**TASK GOAL:** Starting at the line that contains "[88,41,289,57] 131 days" and ending at the line that contains "none -> [17,548,383,654]", the lines below are to be given again exactly, with nothing added.

**RECORDS FOR THE TASK:**
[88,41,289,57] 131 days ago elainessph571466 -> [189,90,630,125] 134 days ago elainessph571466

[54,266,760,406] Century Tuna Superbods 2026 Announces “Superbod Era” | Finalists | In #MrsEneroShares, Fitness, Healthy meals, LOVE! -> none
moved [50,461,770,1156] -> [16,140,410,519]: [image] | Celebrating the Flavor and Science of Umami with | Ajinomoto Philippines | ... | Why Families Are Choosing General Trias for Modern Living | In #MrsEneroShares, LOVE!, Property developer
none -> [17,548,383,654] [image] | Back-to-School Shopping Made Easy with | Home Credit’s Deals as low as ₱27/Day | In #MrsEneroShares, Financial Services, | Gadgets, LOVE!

--

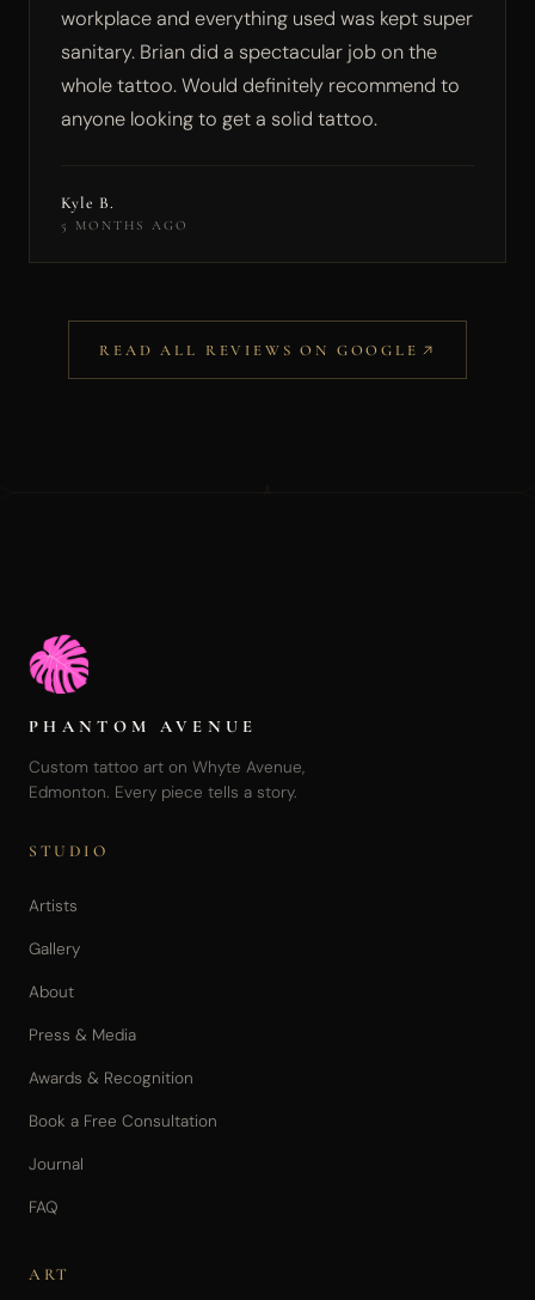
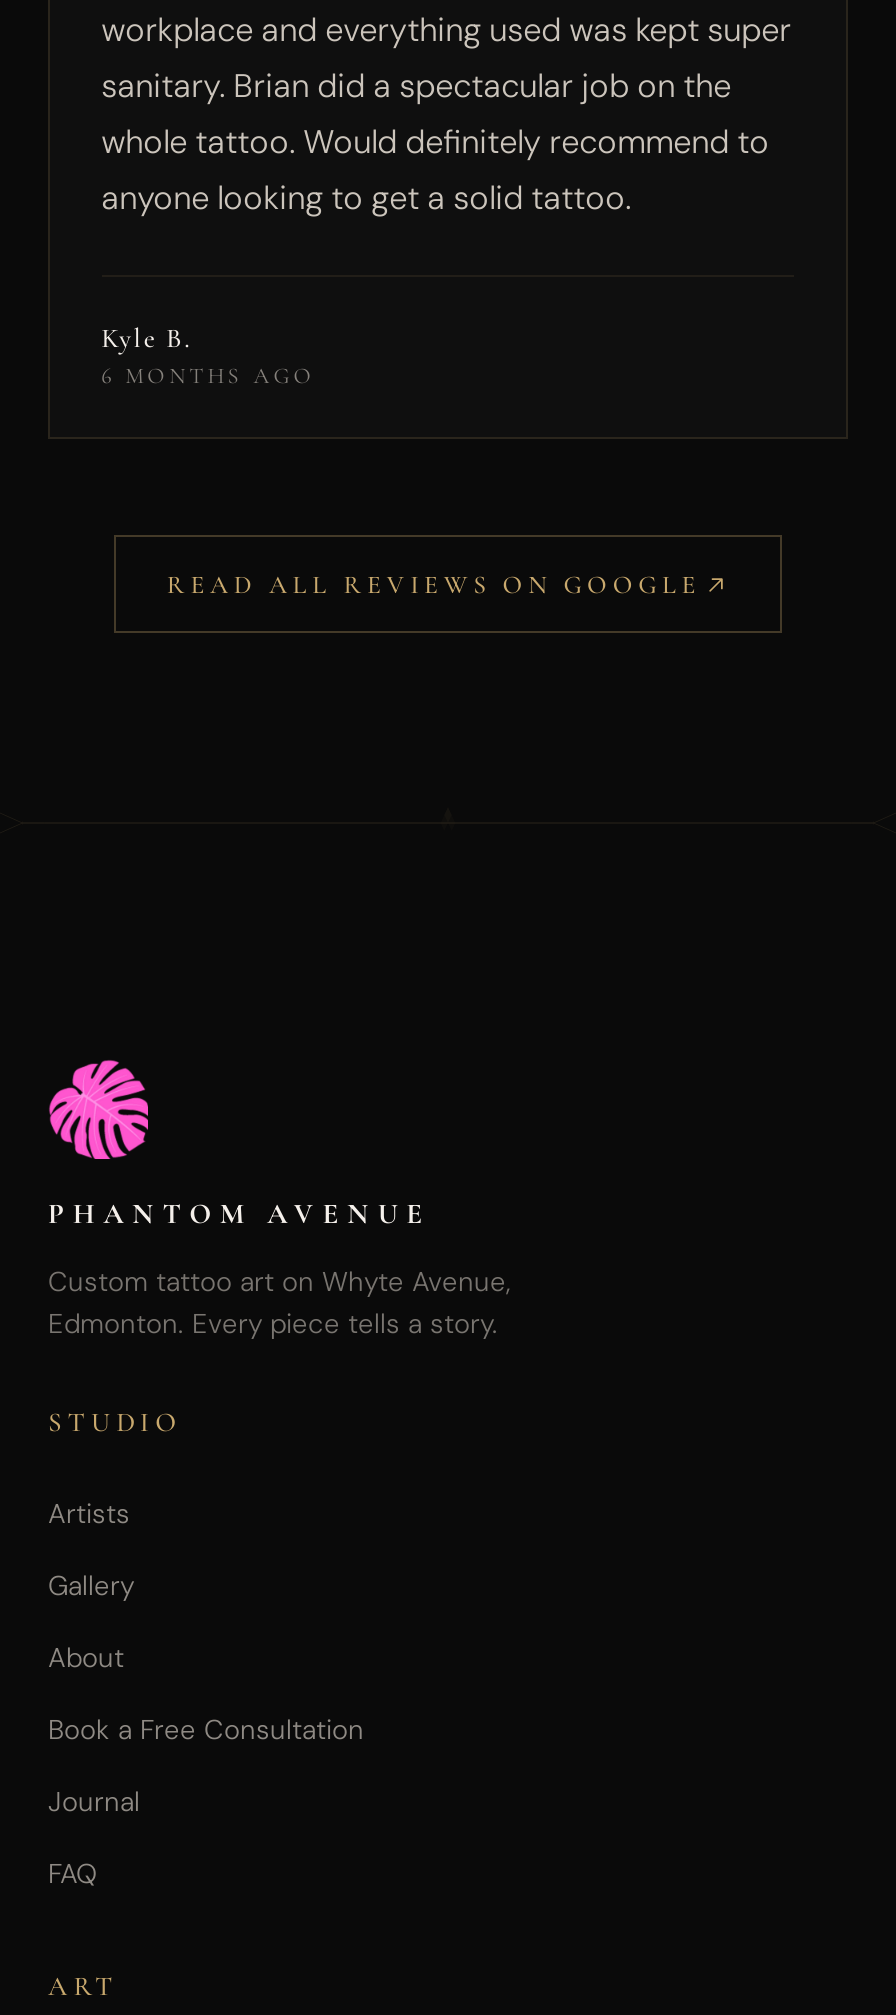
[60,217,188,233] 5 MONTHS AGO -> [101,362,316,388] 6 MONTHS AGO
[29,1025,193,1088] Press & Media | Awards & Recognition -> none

**ANSWER TO THIS PROBLEM:**
[88,41,289,57] 131 days ago elainessph571466 -> [189,90,630,125] 134 days ago elainessph571466

[54,266,760,406] Century Tuna Superbods 2026 Announces “Superbod Era” | Finalists | In #MrsEneroShares, Fitness, Healthy meals, LOVE! -> none
moved [50,461,770,1156] -> [16,140,410,519]: [image] | Celebrating the Flavor and Science of Umami with | Ajinomoto Philippines | ... | Why Families Are Choosing General Trias for Modern Living | In #MrsEneroShares, LOVE!, Property developer
none -> [17,548,383,654] [image] | Back-to-School Shopping Made Easy with | Home Credit’s Deals as low as ₱27/Day | In #MrsEneroShares, Financial Services, | Gadgets, LOVE!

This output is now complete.